Local officials visited applicants in their homes to see how clean their homes were, how they lived, and yes, what they were cooking.

Photographs of the applicants were published and circulated in a booklet, along with personal details like what their family history was, what their hobbies were, and even what their income status and tax history was.

All this so that the applicants’ neighbors could choose who could be one of them.

A Tyranny of the Minority

But for many, it is not enough. In both Emmen and Pratteln, a significant majority of those who applied were rejected.

In Pratteln, just 200 of a possible 3,000 eligible voters came to the polls. Still,what some critics called a tyranny of the minority legitimately ended the dreams of some applicants.

Most of those who applied were not from Western Europe. Switzerland opened its doors wider to immigrants from less affluent areas of Europe in the 1970s, ’80s, and ’90s because it was looking for cheap labor.

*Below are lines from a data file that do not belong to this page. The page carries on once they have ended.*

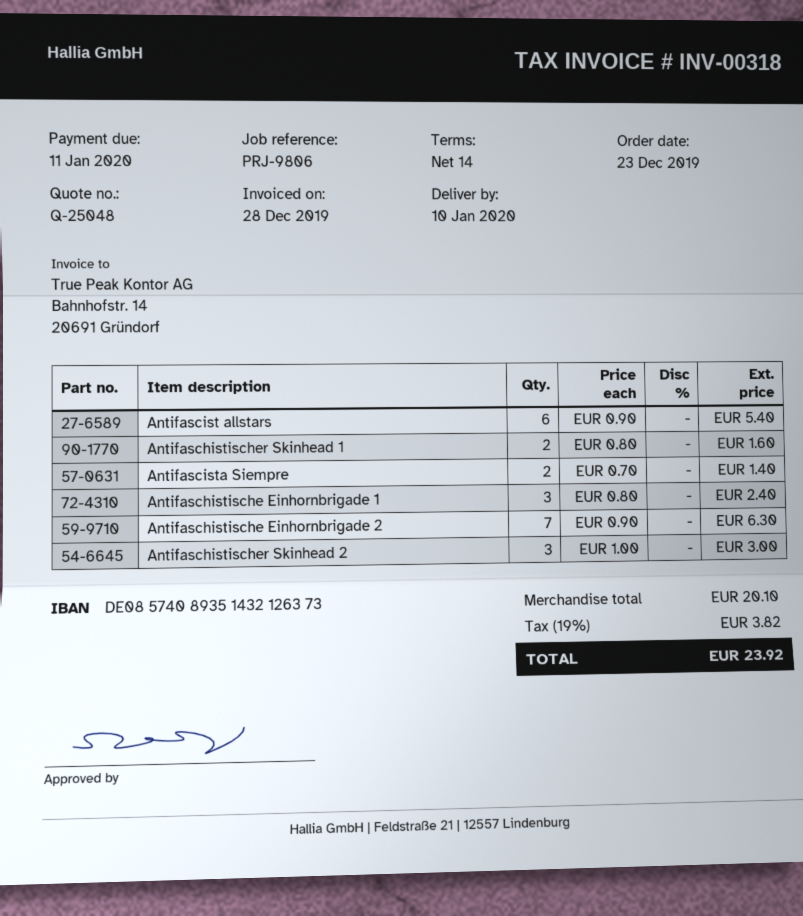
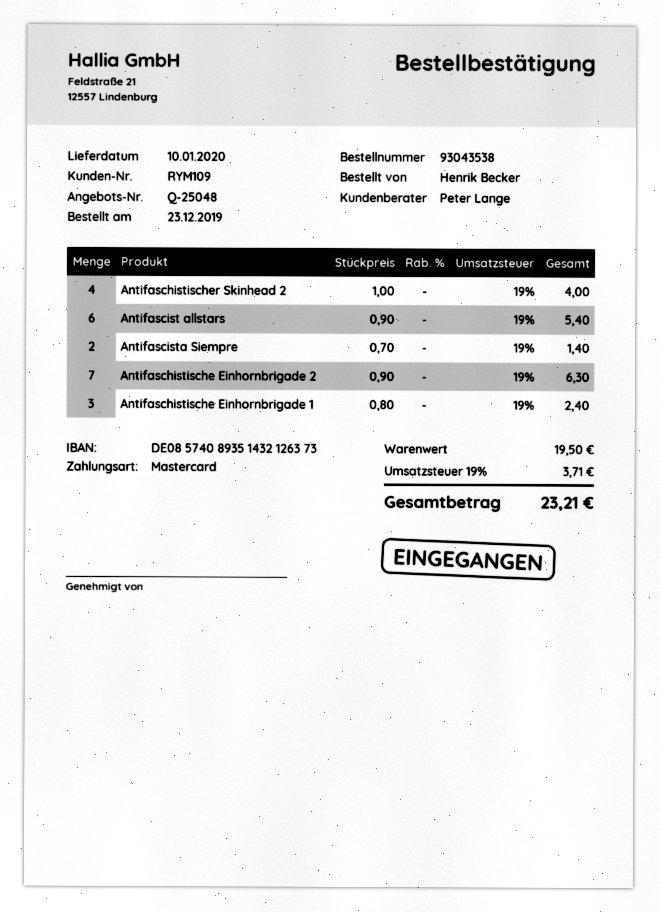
Antifaschistischer Skinhead 1: 2 x 0.80 = 1.60 -> none
Antifaschistischer Skinhead 2: 3 x 1.00 = 3.00 -> 4 x 1.00 = 4.00
subtotal: 20.10 -> 19.50
tax: 19% = 3.82 -> 19% = 3.71
total: 23.92 -> 23.21

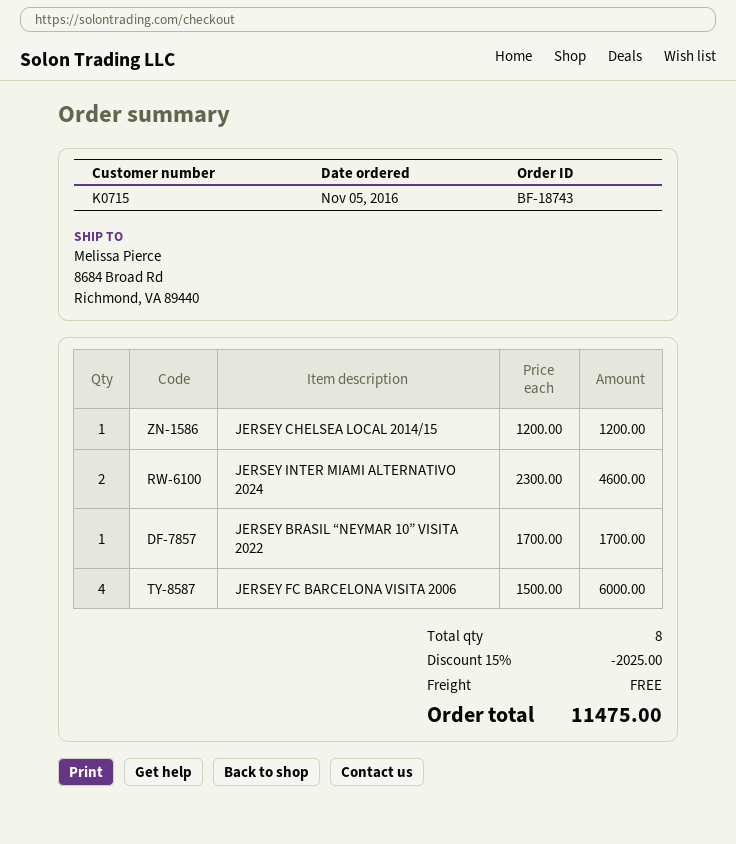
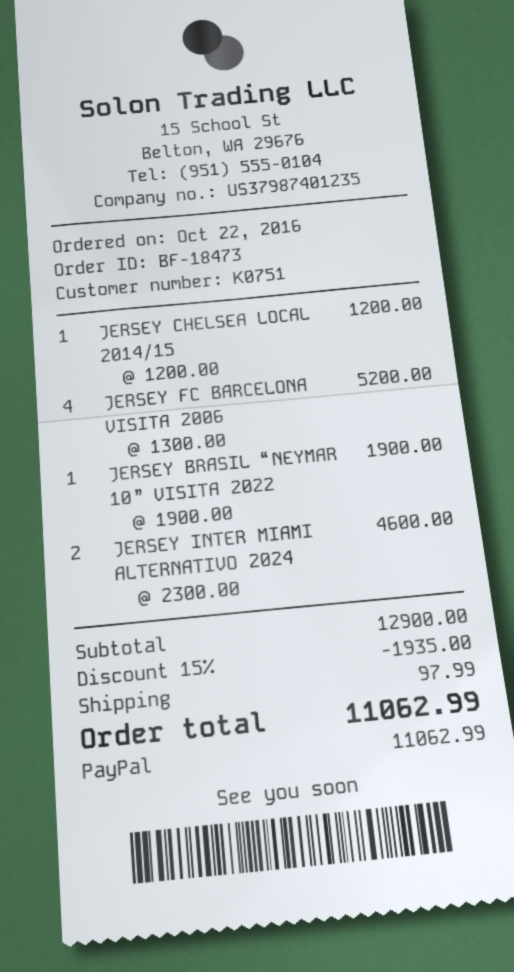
order number: BF-18743 -> BF-18473
order date: 2016-11-05 -> 2016-10-22
customer number: K0715 -> K0751
JERSEY BRASIL “NEYMAR 10” VISITA 2022: 1 x 1700.00 = 1700.00 -> 1 x 1900.00 = 1900.00
JERSEY FC BARCELONA VISITA 2006: 4 x 1500.00 = 6000.00 -> 4 x 1300.00 = 5200.00
discount: 15% = 2025.00 -> 15% = 1935.00
shipping: 0.00 -> 97.99
total: 11475.00 -> 11062.99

Now, in some towns, the doors to some of these people is being closed. Turkish, Hungarian, Yugoslav and Polish applicants were high in the rejection tallies. Yet many Italians and Spaniards were accepted.

Oezbey was one of the Turks rejected. He believes his country of birth is the only reason he could have been refused a passport. “People from Islamic [countries] or Turkish people or from Yugoslavia were [thought to be] dangerous for the country,” he said.

Such cases have inspired national outrage. Switzerland is, by definition, a multi-lingual and multi-ethnic country, but despite this it has long been imbued with xenophobic tendencies. Recently, historians revealed that Switzerland sent more Jewish refugees back to Nazi Germany during World War II than it accepted.

And it is still trying to turn people away.

Accused of Xenophobia

Last month, Swiss citizens were given the option of closing the immigration doors to the country. The Swiss voted on a referendum that set a quota on the number of foreigners that would be accepted for citizenship. The referendum would have limited the foreign-born to 18 percent of the population; they currently make up 19.3 percent.

The referendum proposal failed, but concerns remain that almost 40 percent of voters were in favor of setting a limit.

“It makes me wonder what is going to happen with all the foreigners; [this referendum] is an enormous amount of people saying we are against foreigners,” said Jeannine De Haller of the Alliance de Gauche, Leftist party.

Despite this, Oezbey still considers Switzerland his true home. Constitutional courts granted him an appeal and his neighbors will vote on him again in December.